» TASK DETAILS
Which lines in the data below contain the string "Factoria"? Show each one.

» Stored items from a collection
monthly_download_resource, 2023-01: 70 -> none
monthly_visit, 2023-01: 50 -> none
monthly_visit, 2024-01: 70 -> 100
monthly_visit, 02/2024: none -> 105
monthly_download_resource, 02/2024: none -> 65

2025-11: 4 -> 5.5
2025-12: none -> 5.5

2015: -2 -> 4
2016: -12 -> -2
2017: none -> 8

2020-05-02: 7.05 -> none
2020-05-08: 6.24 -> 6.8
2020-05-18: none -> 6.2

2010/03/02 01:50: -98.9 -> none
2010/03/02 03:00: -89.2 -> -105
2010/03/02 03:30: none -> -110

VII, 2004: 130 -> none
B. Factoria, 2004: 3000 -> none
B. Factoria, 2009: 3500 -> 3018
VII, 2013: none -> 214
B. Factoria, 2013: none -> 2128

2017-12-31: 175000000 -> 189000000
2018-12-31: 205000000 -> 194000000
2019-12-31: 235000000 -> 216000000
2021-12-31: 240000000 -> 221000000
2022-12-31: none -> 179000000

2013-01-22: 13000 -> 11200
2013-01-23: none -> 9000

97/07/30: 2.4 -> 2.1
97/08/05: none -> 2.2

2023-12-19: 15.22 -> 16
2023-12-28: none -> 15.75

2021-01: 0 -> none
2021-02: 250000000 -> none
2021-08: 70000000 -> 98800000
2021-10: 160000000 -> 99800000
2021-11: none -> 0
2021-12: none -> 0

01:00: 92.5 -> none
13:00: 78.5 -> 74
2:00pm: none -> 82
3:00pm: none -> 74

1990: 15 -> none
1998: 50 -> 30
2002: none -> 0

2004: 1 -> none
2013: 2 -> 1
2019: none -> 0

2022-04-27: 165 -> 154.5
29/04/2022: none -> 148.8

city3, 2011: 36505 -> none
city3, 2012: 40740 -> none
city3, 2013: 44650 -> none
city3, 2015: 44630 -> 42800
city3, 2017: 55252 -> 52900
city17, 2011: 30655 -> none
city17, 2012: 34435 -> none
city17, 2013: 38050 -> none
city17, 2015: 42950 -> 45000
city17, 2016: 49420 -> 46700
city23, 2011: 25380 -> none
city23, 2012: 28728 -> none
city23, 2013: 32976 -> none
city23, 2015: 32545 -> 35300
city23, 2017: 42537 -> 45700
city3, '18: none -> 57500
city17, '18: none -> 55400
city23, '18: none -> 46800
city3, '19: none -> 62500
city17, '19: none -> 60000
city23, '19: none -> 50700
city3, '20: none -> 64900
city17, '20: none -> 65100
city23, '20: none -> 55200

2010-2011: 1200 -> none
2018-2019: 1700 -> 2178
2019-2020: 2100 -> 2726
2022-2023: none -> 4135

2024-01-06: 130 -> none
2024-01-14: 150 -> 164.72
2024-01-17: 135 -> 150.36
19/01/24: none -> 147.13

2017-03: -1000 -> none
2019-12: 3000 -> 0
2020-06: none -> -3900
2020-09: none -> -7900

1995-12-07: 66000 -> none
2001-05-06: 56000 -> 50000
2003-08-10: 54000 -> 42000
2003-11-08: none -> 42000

» EXERCISE RESPONSE
B. Factoria, 2004: 3000 -> none
B. Factoria, 2009: 3500 -> 3018
B. Factoria, 2013: none -> 2128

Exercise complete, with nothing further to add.